**Task:**
Make an exact copy of the data below, leaving out every picture.

**Working data:**
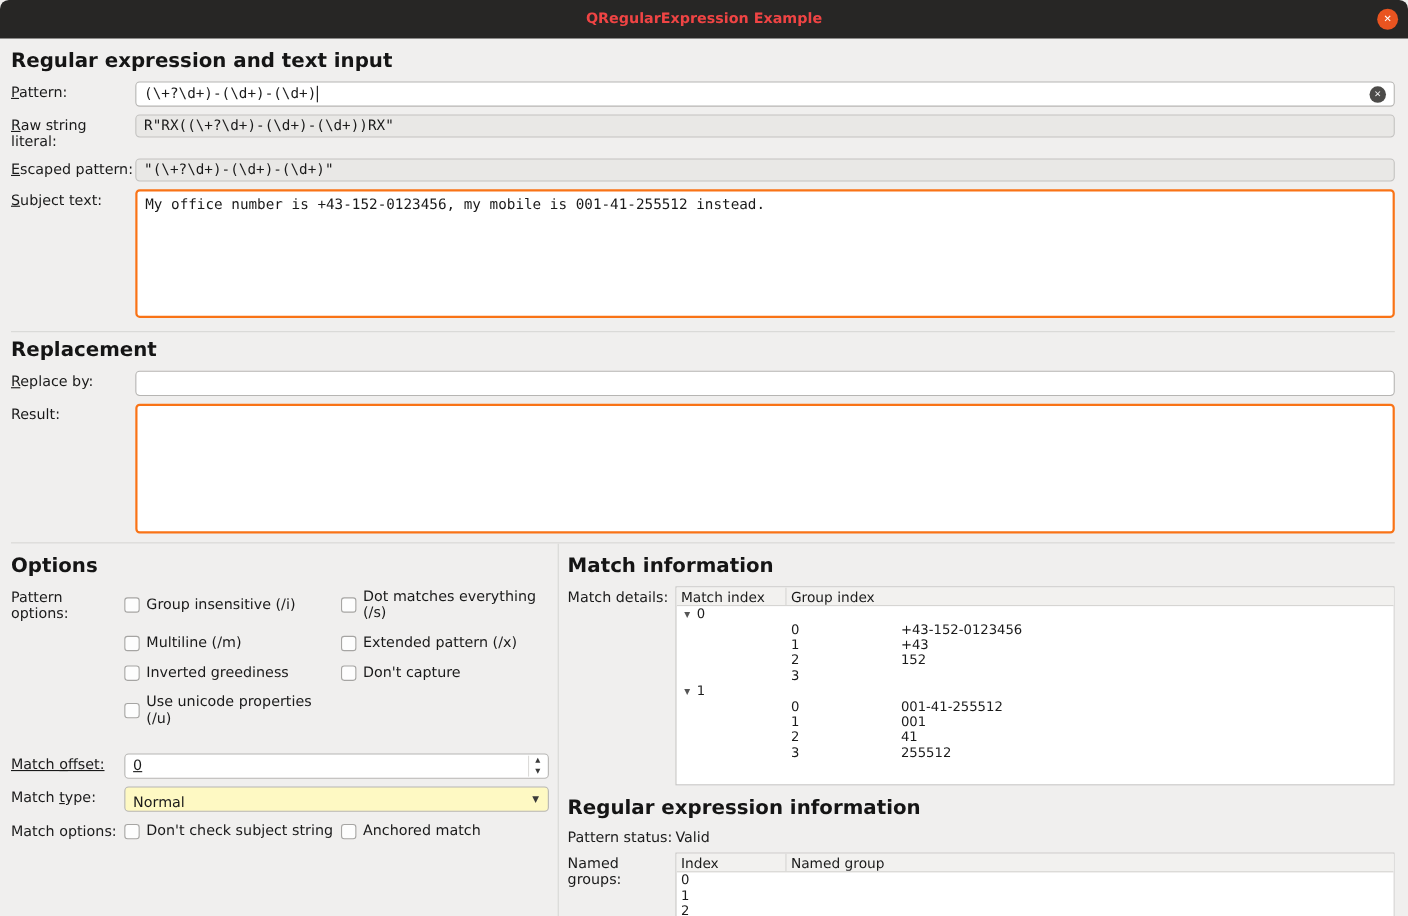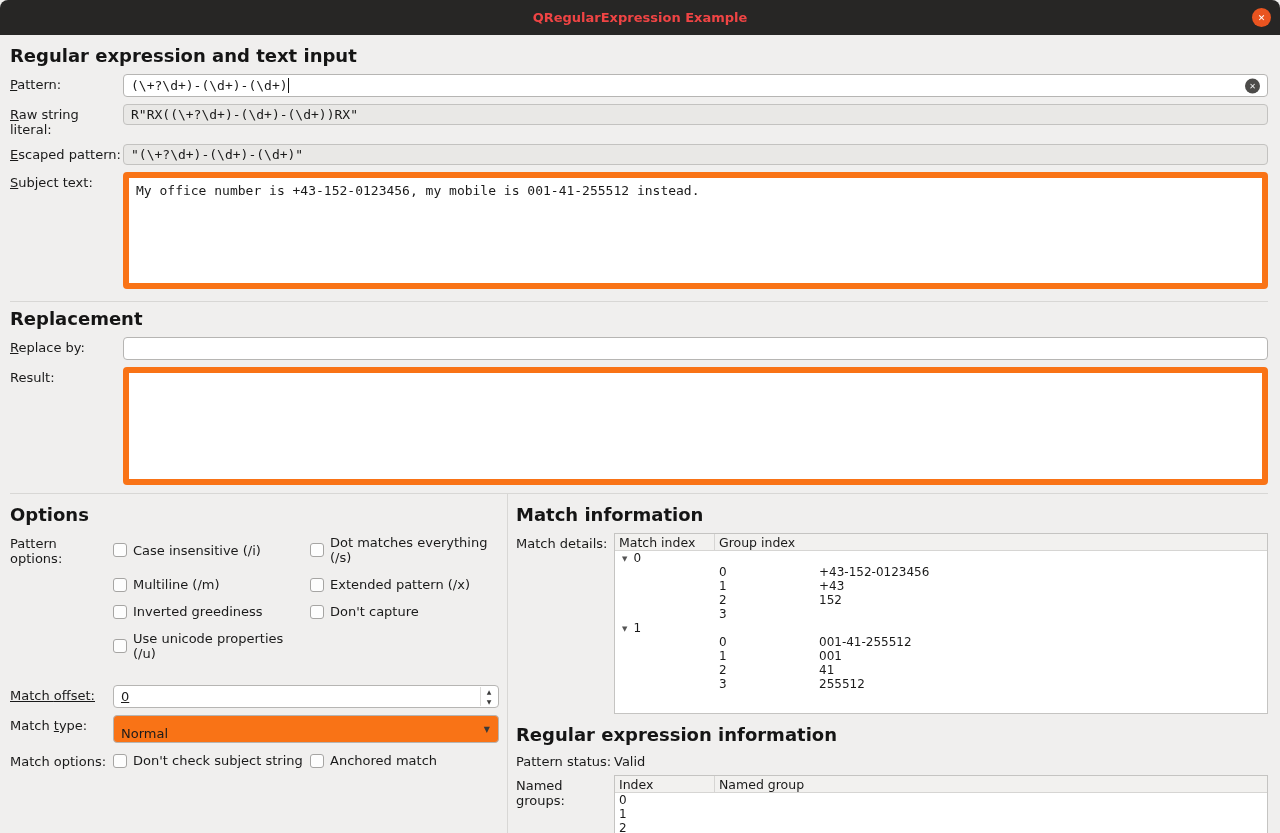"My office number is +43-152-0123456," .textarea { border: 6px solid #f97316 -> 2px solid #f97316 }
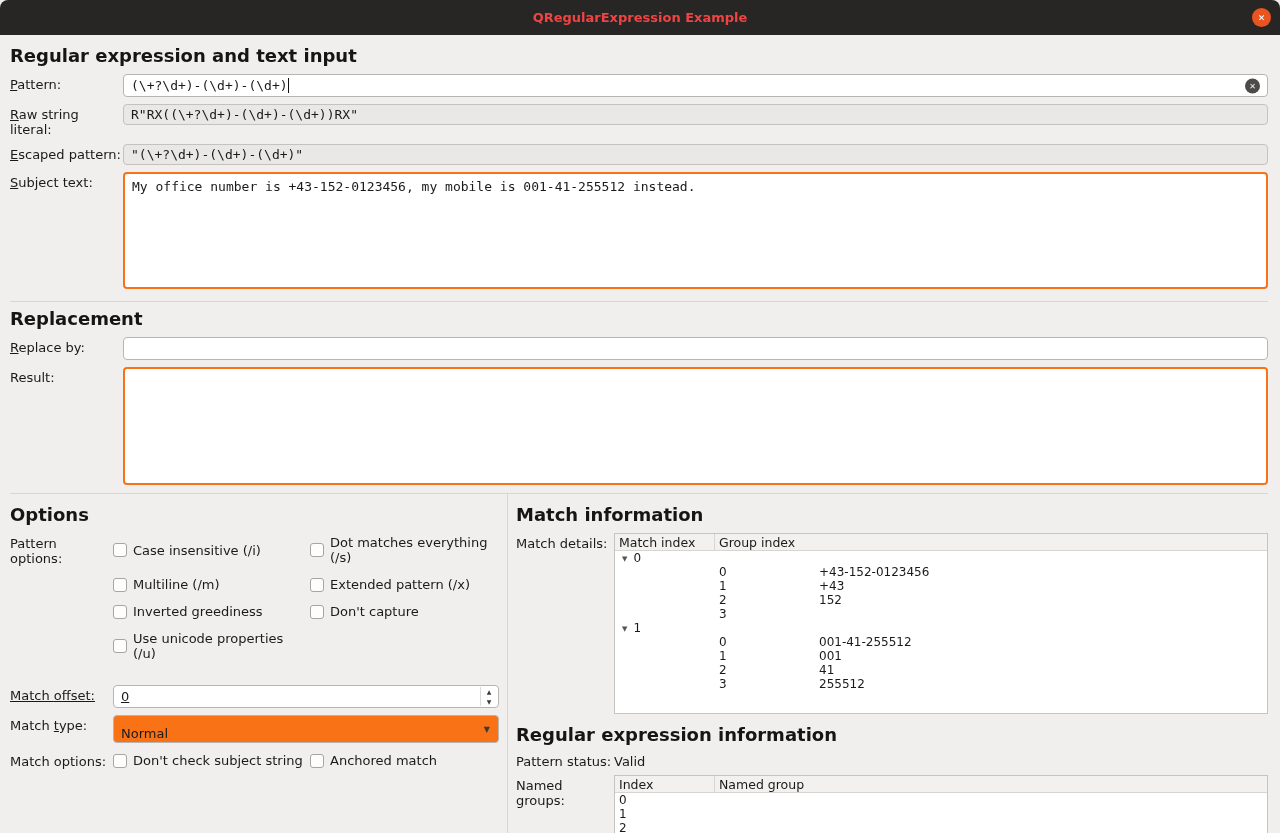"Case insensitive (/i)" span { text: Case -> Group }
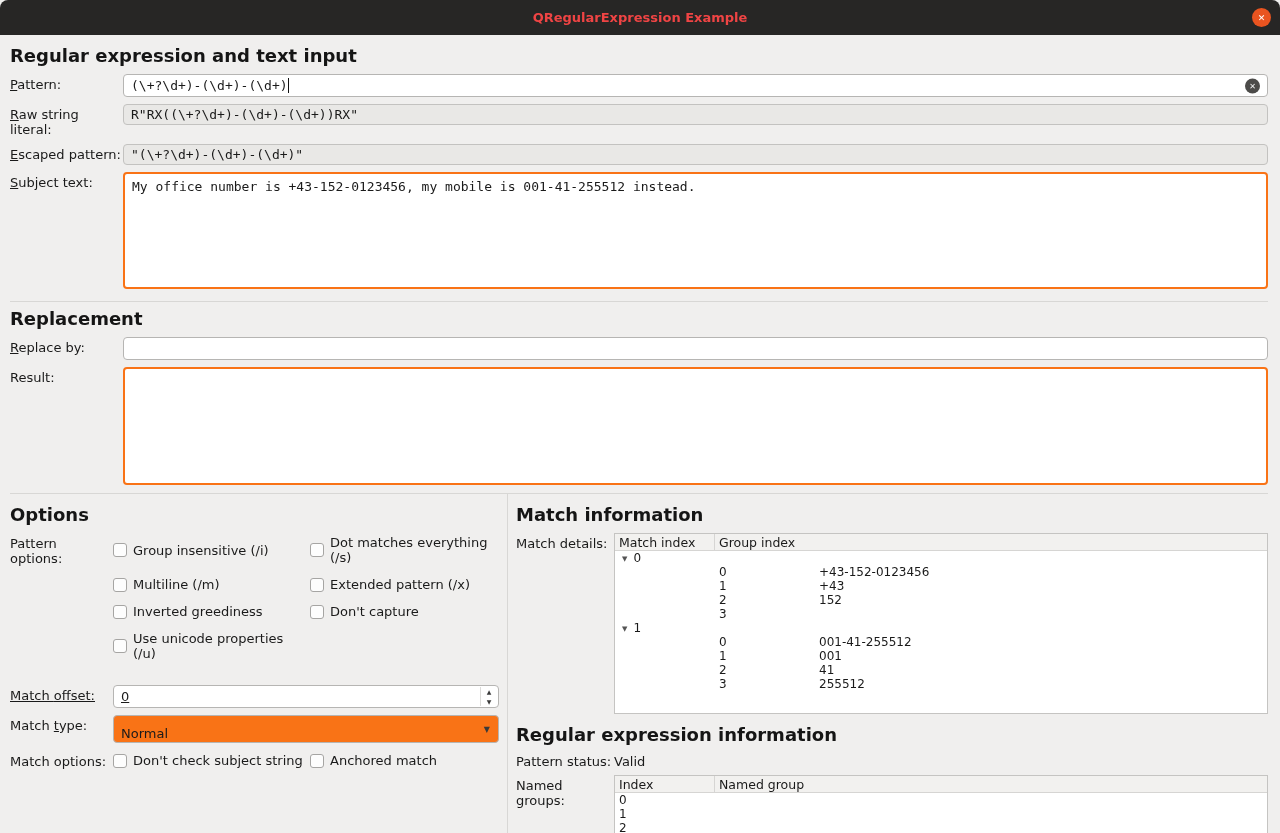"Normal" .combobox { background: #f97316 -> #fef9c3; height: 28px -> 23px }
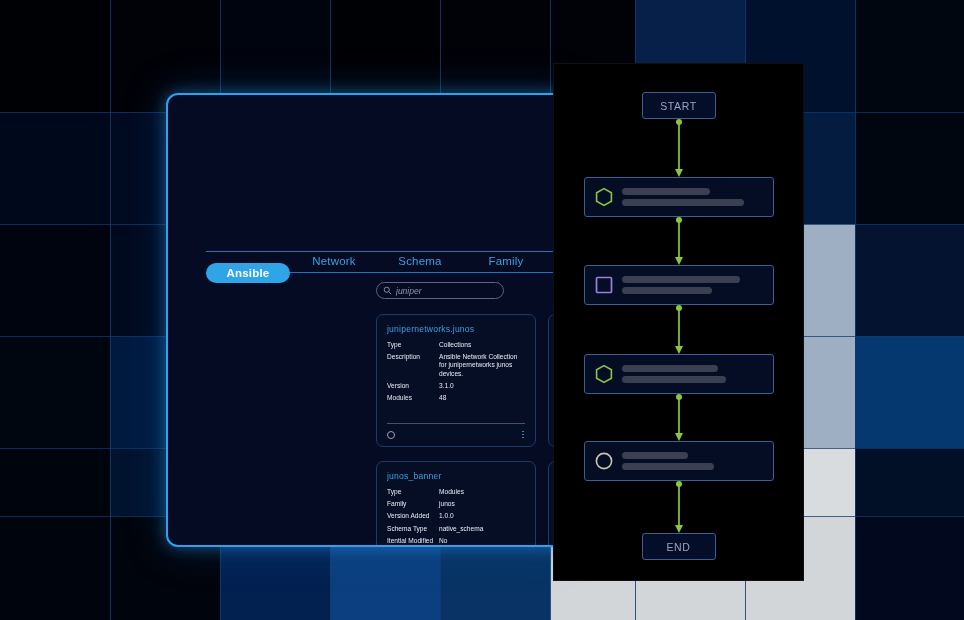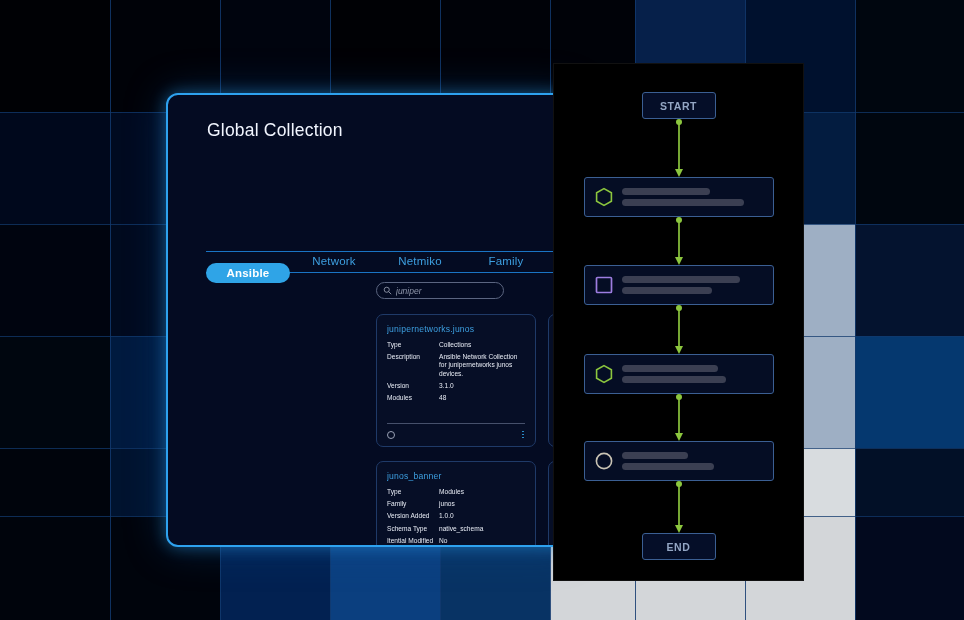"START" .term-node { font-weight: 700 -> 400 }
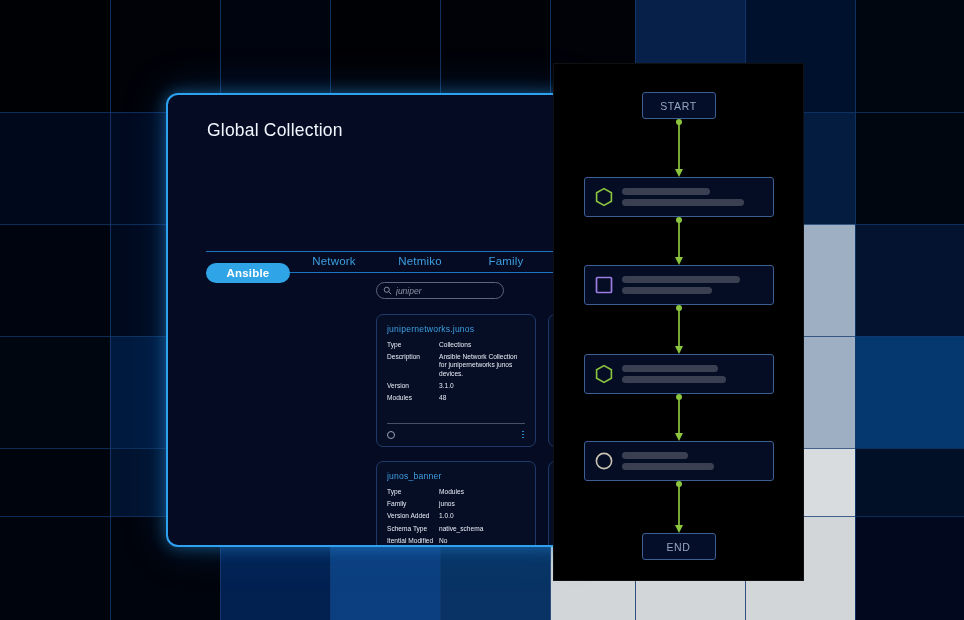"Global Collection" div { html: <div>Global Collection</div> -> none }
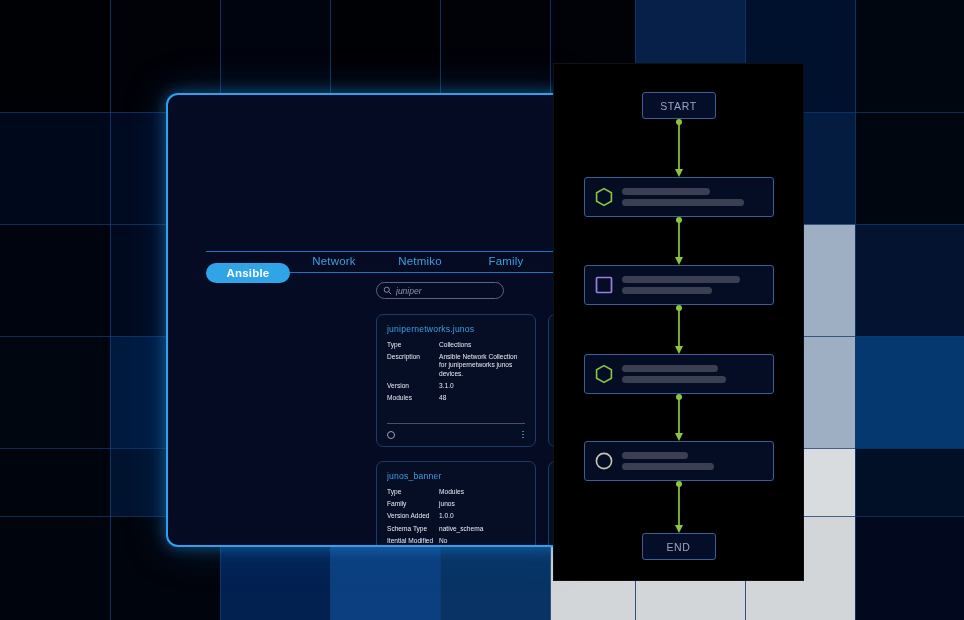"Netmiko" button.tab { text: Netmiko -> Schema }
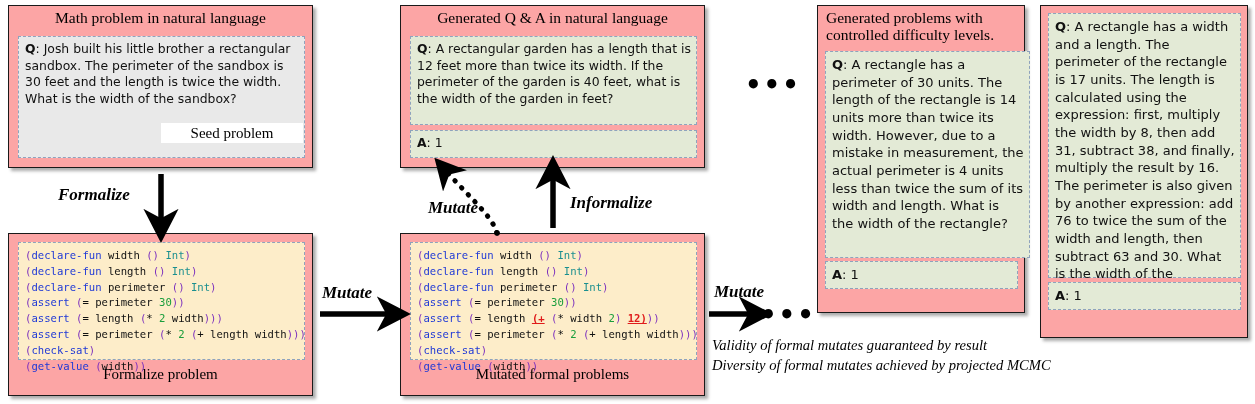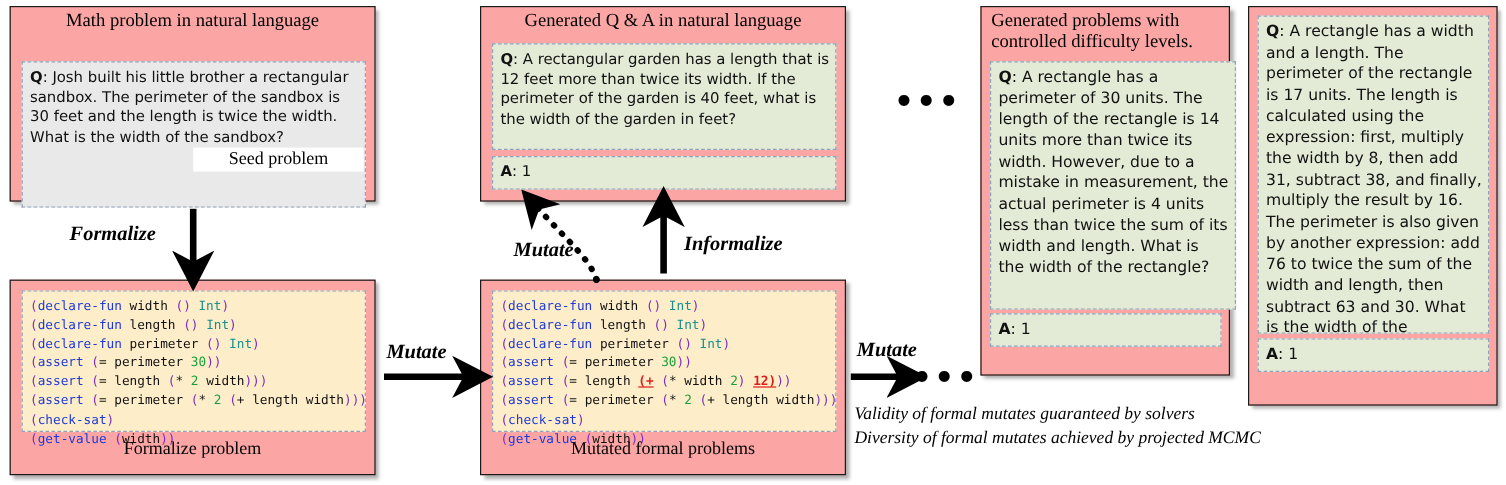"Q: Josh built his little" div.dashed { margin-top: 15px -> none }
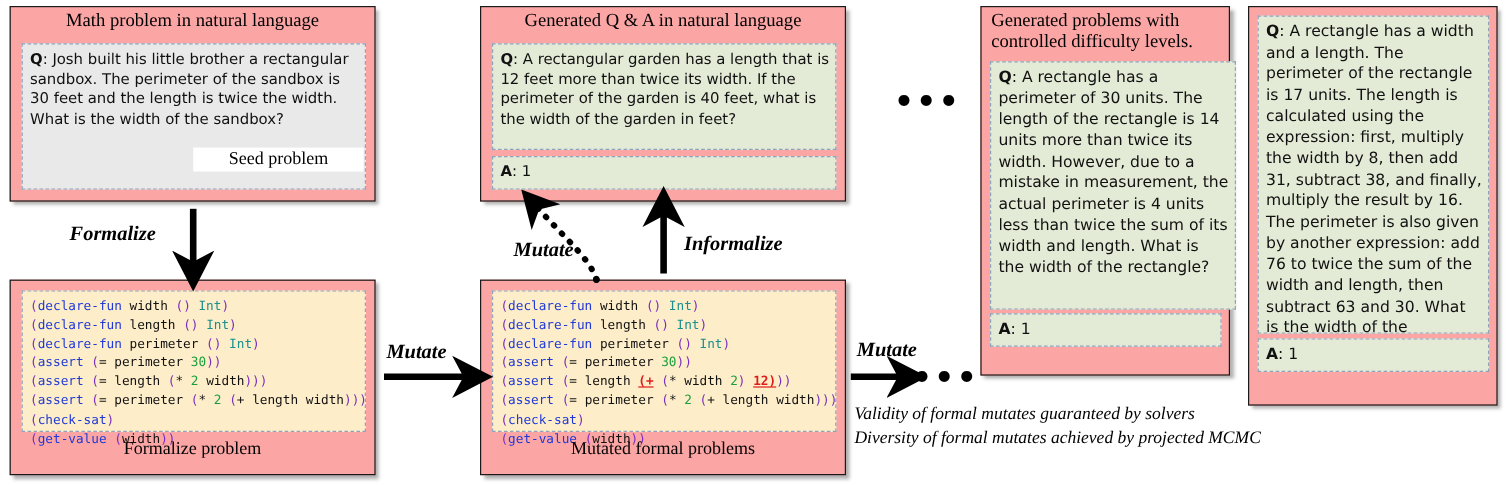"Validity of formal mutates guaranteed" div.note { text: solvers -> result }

**Exercise answer:**
"My office number is +43-152-0123456," .textarea { border: 6px solid #f97316 -> 2px solid #f97316 }
"Case insensitive (/i)" span { text: Case -> Group }
"Normal" .combobox { background: #f97316 -> #fef9c3; height: 28px -> 23px }
"START" .term-node { font-weight: 700 -> 400 }
"Global Collection" div { html: <div>Global Collection</div> -> none }
"Netmiko" button.tab { text: Netmiko -> Schema }
"Q: Josh built his little" div.dashed { margin-top: 15px -> none }
"Validity of formal mutates guaranteed" div.note { text: solvers -> result }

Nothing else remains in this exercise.